*Source information:*
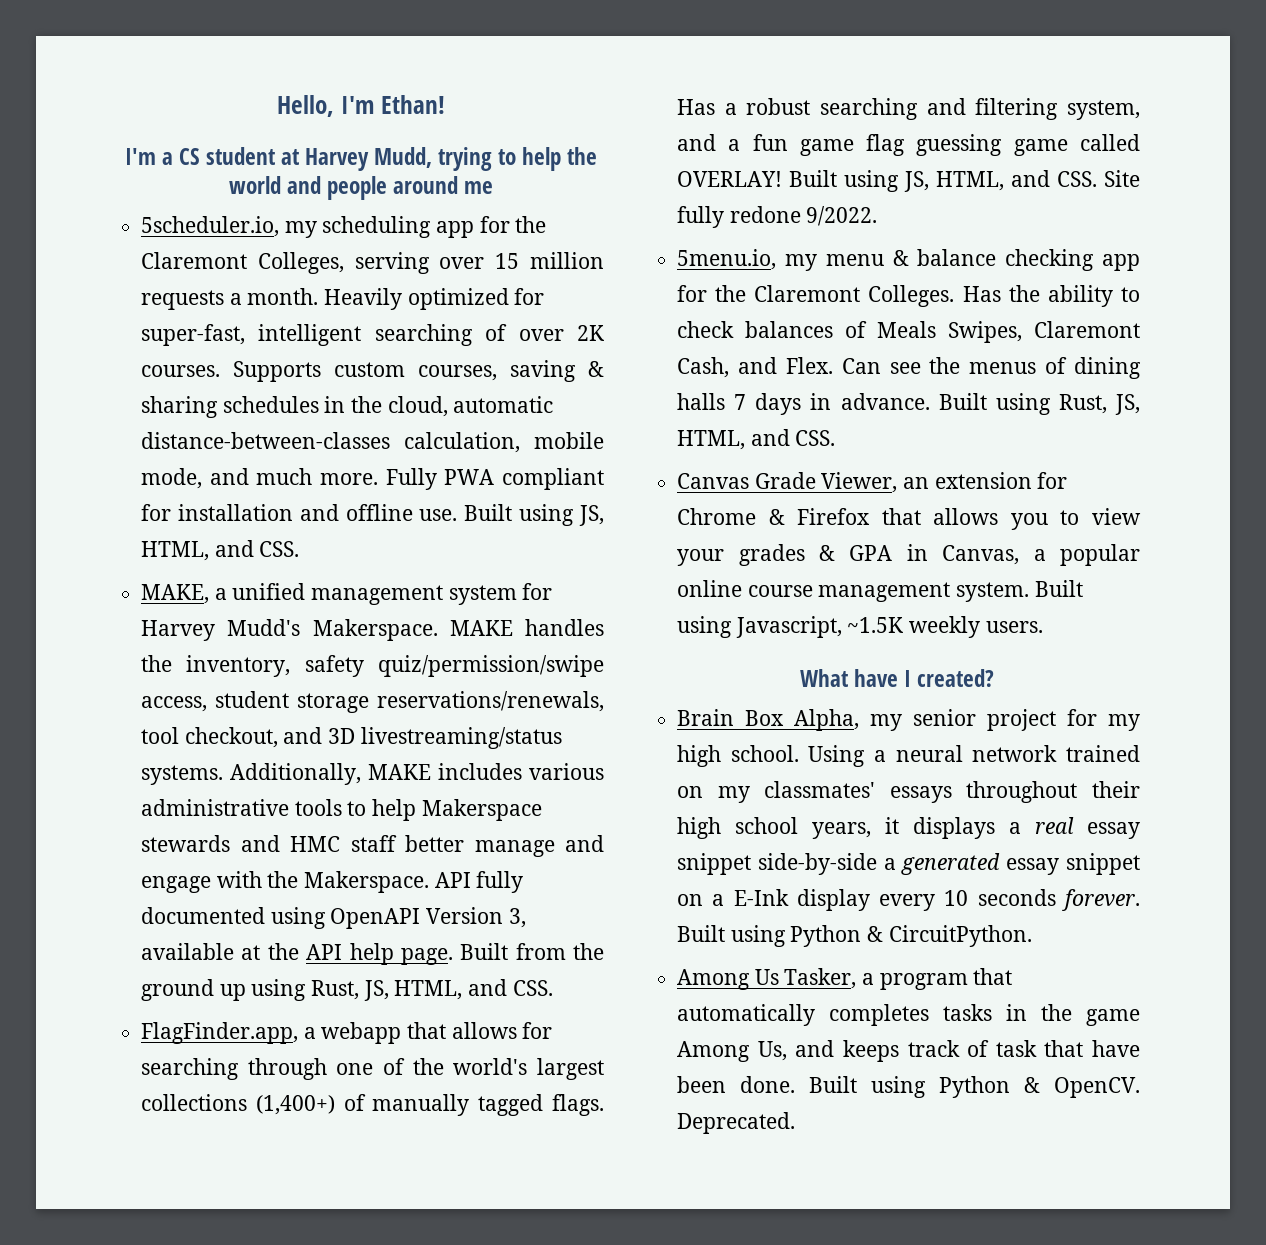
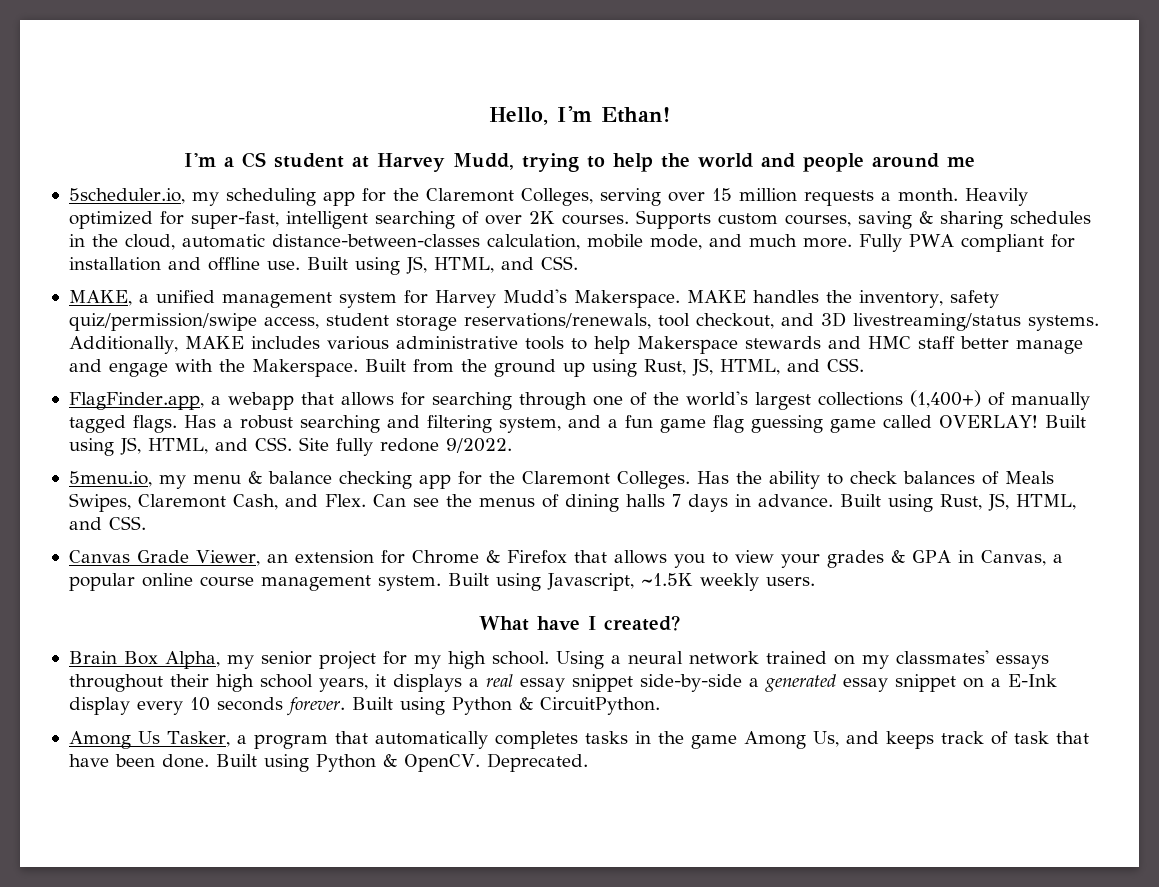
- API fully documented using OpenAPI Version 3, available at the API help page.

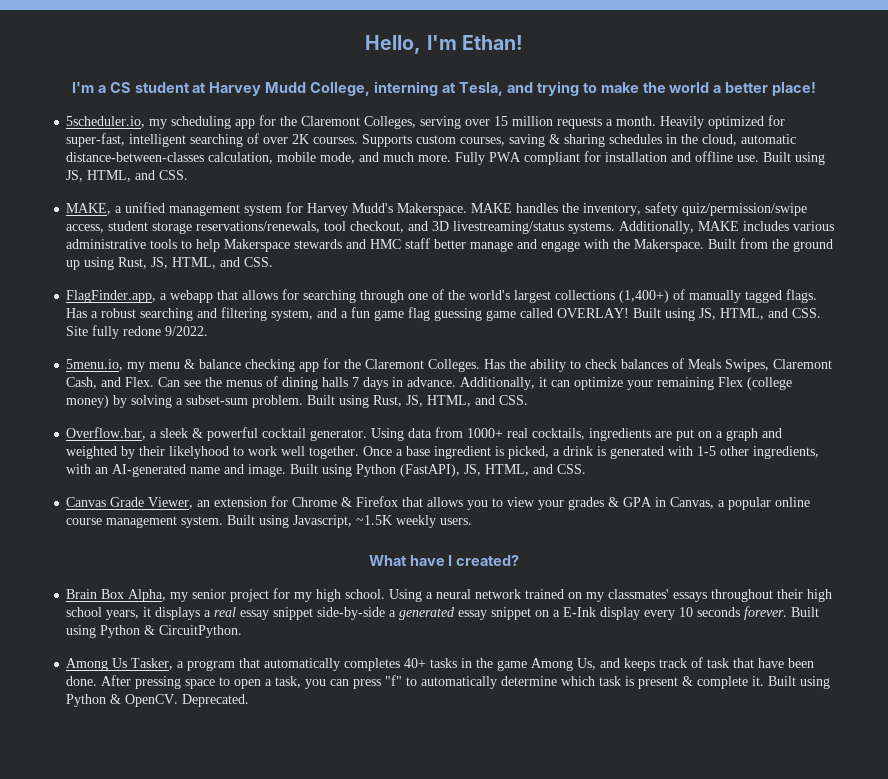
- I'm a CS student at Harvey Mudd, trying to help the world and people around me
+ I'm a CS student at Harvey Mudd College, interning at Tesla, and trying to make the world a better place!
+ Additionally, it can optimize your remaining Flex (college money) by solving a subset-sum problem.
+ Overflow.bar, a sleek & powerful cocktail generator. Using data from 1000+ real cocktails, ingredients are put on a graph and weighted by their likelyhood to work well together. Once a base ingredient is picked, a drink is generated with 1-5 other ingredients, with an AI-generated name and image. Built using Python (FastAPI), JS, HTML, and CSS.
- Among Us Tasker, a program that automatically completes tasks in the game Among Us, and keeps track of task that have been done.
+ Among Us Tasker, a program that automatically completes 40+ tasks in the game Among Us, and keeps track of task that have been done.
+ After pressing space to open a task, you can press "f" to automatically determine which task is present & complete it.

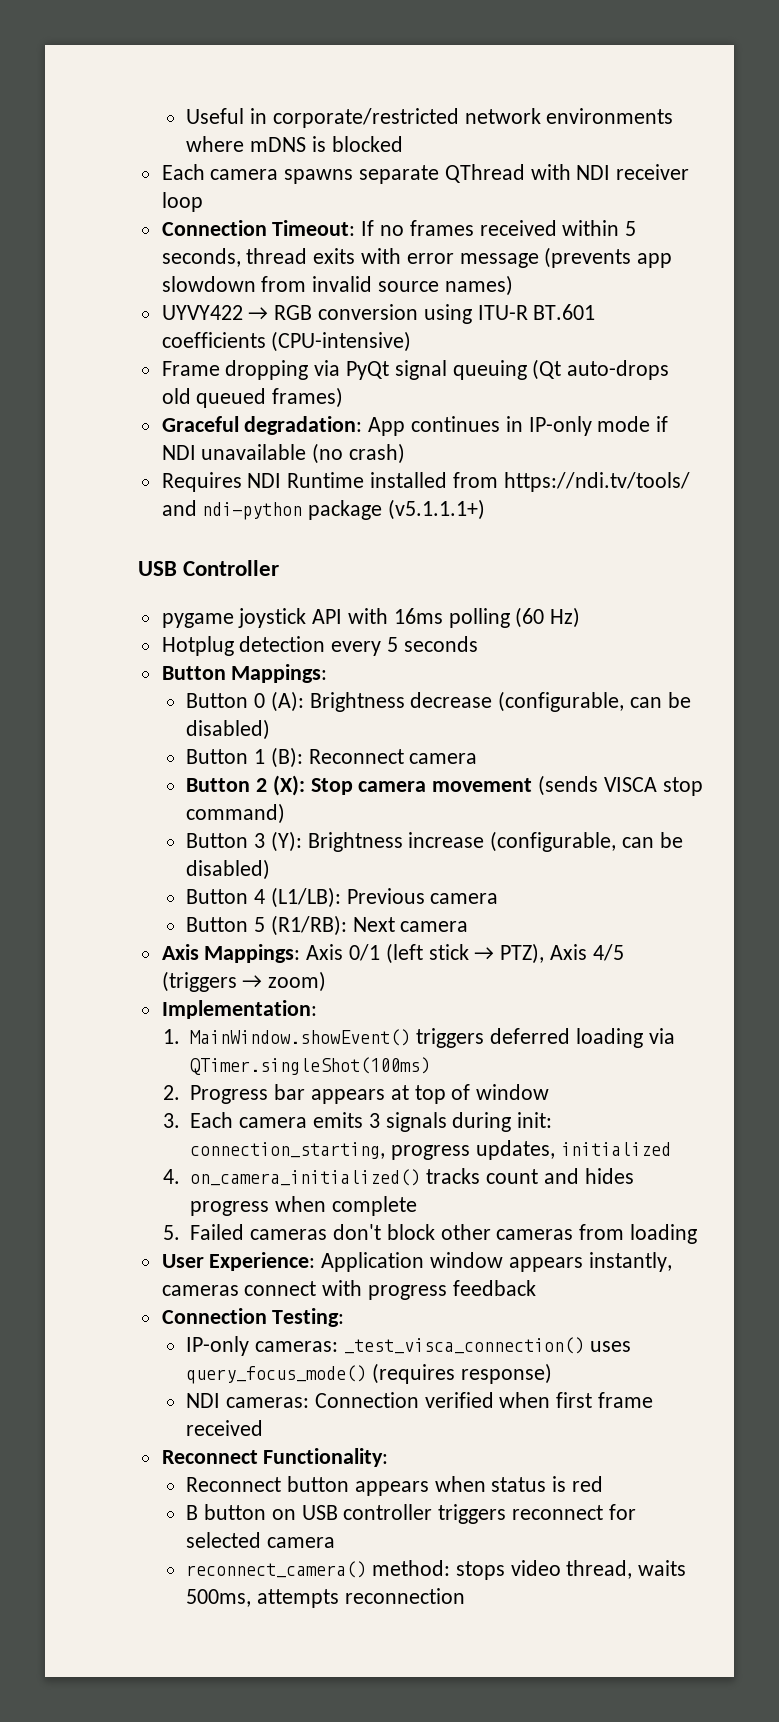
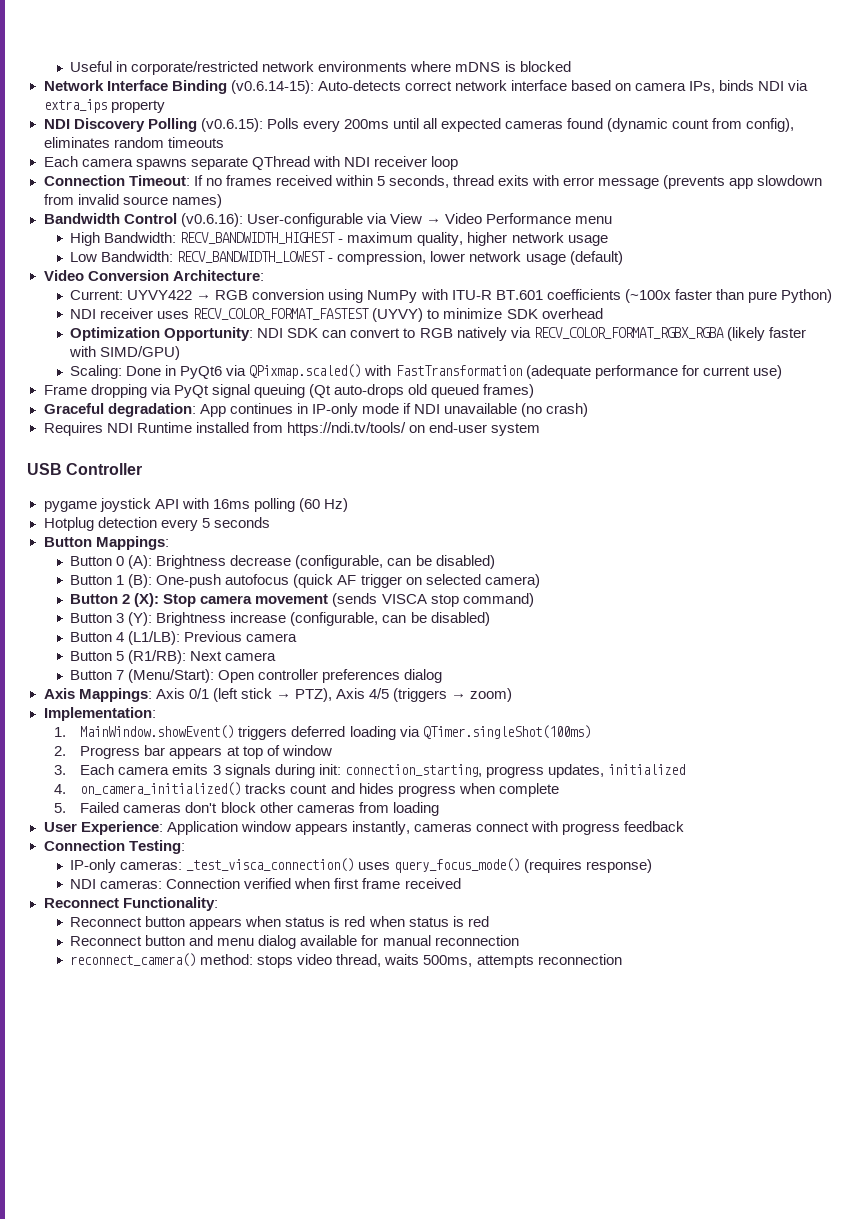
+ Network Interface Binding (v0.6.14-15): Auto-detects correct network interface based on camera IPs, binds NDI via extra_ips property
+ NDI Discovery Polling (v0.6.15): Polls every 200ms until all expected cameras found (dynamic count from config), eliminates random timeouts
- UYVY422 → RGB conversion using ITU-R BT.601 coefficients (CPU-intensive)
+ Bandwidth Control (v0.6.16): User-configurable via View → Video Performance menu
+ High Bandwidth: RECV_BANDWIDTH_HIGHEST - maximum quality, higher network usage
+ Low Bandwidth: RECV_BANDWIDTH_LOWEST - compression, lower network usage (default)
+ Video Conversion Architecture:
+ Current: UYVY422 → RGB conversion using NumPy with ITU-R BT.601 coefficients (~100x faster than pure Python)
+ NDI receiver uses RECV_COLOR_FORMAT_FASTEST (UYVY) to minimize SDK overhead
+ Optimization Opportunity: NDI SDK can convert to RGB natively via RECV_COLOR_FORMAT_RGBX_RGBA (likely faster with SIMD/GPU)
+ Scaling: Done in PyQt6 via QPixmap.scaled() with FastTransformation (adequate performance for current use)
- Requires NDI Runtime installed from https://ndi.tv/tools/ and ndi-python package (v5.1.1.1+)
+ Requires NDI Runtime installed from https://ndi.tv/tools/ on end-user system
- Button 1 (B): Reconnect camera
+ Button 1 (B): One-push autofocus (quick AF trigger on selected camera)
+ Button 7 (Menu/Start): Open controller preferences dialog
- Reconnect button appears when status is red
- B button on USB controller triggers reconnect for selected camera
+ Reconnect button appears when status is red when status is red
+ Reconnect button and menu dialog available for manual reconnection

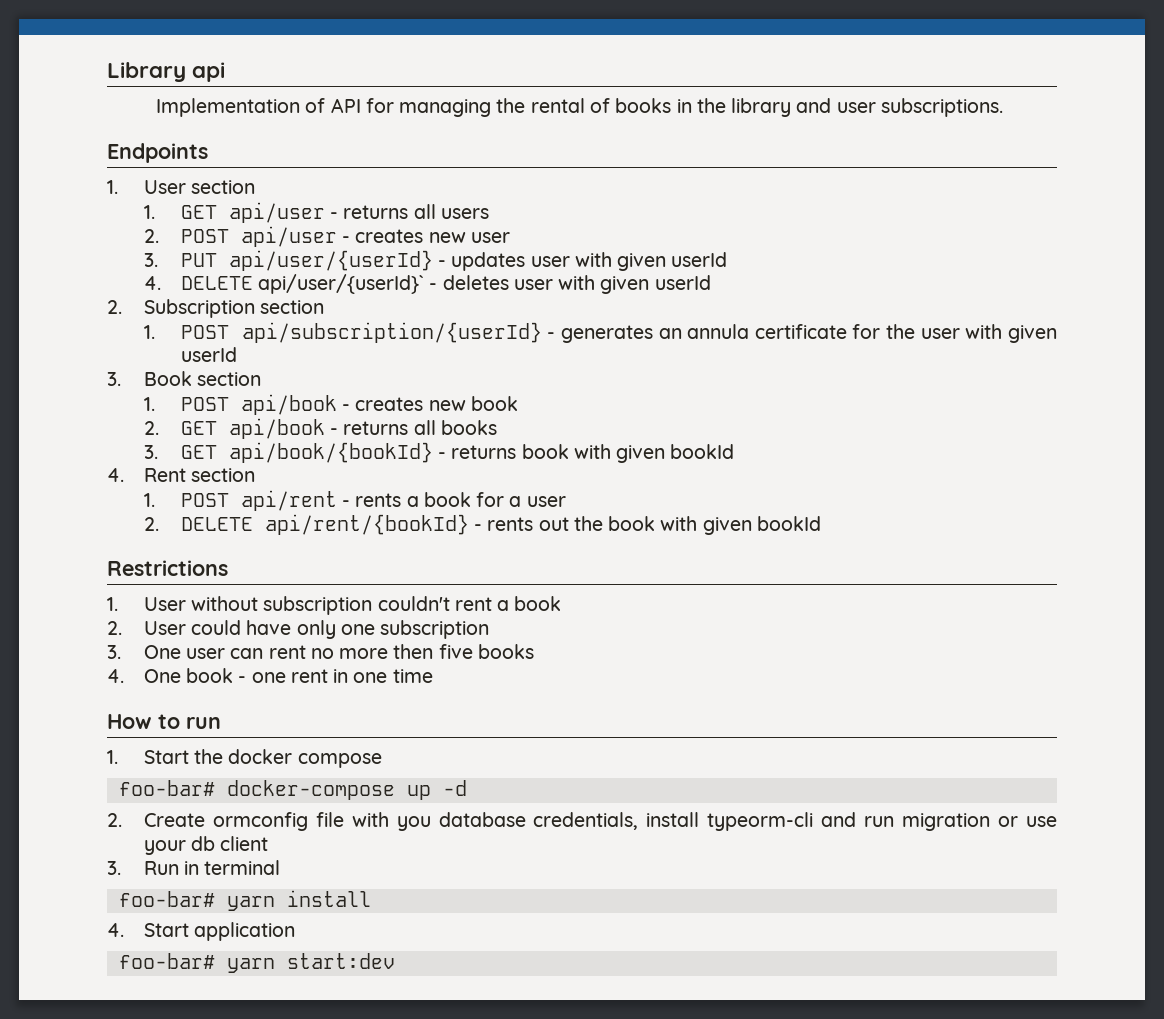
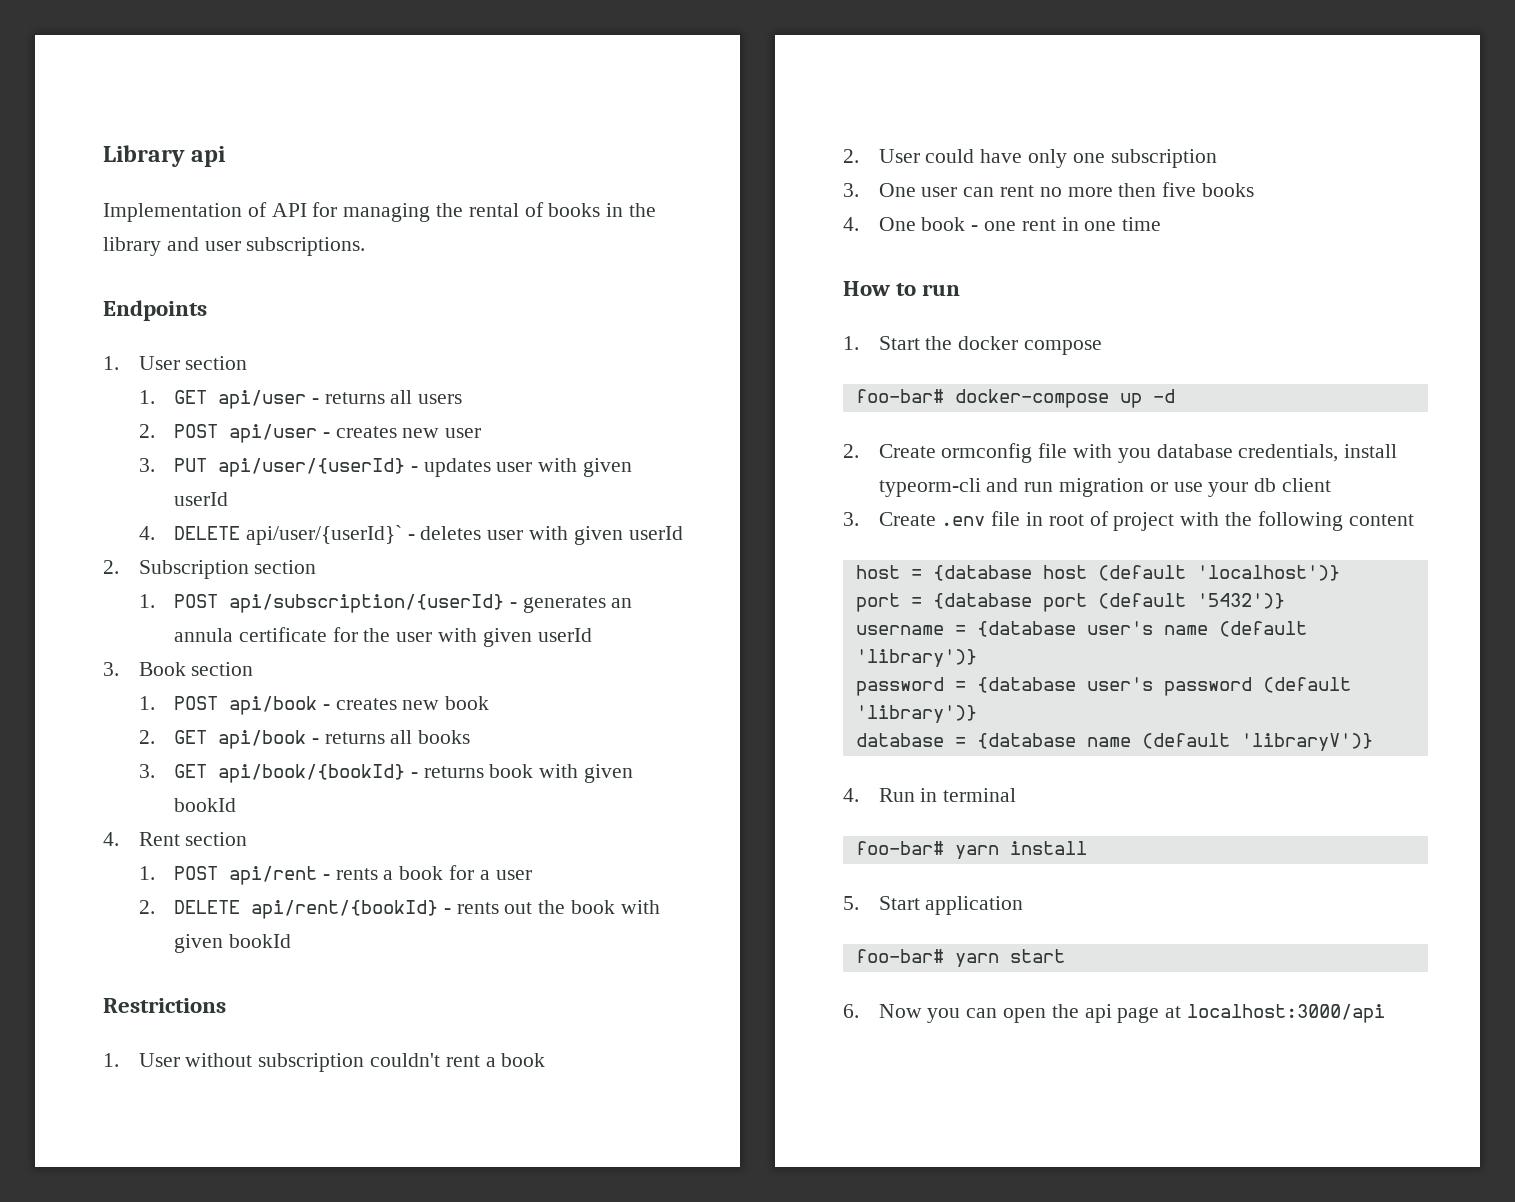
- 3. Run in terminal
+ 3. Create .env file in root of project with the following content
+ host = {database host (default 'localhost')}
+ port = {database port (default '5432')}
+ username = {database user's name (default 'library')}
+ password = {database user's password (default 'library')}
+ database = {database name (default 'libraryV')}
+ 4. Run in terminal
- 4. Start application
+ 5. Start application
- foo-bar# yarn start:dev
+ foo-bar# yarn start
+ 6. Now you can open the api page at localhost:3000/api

*Problem description:* I need the entries printed exactly, with each picture left out.

*Answer for the task:*
- API fully documented using OpenAPI Version 3, available at the API help page.

- I'm a CS student at Harvey Mudd, trying to help the world and people around me
+ I'm a CS student at Harvey Mudd College, interning at Tesla, and trying to make the world a better place!
+ Additionally, it can optimize your remaining Flex (college money) by solving a subset-sum problem.
+ Overflow.bar, a sleek & powerful cocktail generator. Using data from 1000+ real cocktails, ingredients are put on a graph and weighted by their likelyhood to work well together. Once a base ingredient is picked, a drink is generated with 1-5 other ingredients, with an AI-generated name and image. Built using Python (FastAPI), JS, HTML, and CSS.
- Among Us Tasker, a program that automatically completes tasks in the game Among Us, and keeps track of task that have been done.
+ Among Us Tasker, a program that automatically completes 40+ tasks in the game Among Us, and keeps track of task that have been done.
+ After pressing space to open a task, you can press "f" to automatically determine which task is present & complete it.

+ Network Interface Binding (v0.6.14-15): Auto-detects correct network interface based on camera IPs, binds NDI via extra_ips property
+ NDI Discovery Polling (v0.6.15): Polls every 200ms until all expected cameras found (dynamic count from config), eliminates random timeouts
- UYVY422 → RGB conversion using ITU-R BT.601 coefficients (CPU-intensive)
+ Bandwidth Control (v0.6.16): User-configurable via View → Video Performance menu
+ High Bandwidth: RECV_BANDWIDTH_HIGHEST - maximum quality, higher network usage
+ Low Bandwidth: RECV_BANDWIDTH_LOWEST - compression, lower network usage (default)
+ Video Conversion Architecture:
+ Current: UYVY422 → RGB conversion using NumPy with ITU-R BT.601 coefficients (~100x faster than pure Python)
+ NDI receiver uses RECV_COLOR_FORMAT_FASTEST (UYVY) to minimize SDK overhead
+ Optimization Opportunity: NDI SDK can convert to RGB natively via RECV_COLOR_FORMAT_RGBX_RGBA (likely faster with SIMD/GPU)
+ Scaling: Done in PyQt6 via QPixmap.scaled() with FastTransformation (adequate performance for current use)
- Requires NDI Runtime installed from https://ndi.tv/tools/ and ndi-python package (v5.1.1.1+)
+ Requires NDI Runtime installed from https://ndi.tv/tools/ on end-user system
- Button 1 (B): Reconnect camera
+ Button 1 (B): One-push autofocus (quick AF trigger on selected camera)
+ Button 7 (Menu/Start): Open controller preferences dialog
- Reconnect button appears when status is red
- B button on USB controller triggers reconnect for selected camera
+ Reconnect button appears when status is red when status is red
+ Reconnect button and menu dialog available for manual reconnection

- 3. Run in terminal
+ 3. Create .env file in root of project with the following content
+ host = {database host (default 'localhost')}
+ port = {database port (default '5432')}
+ username = {database user's name (default 'library')}
+ password = {database user's password (default 'library')}
+ database = {database name (default 'libraryV')}
+ 4. Run in terminal
- 4. Start application
+ 5. Start application
- foo-bar# yarn start:dev
+ foo-bar# yarn start
+ 6. Now you can open the api page at localhost:3000/api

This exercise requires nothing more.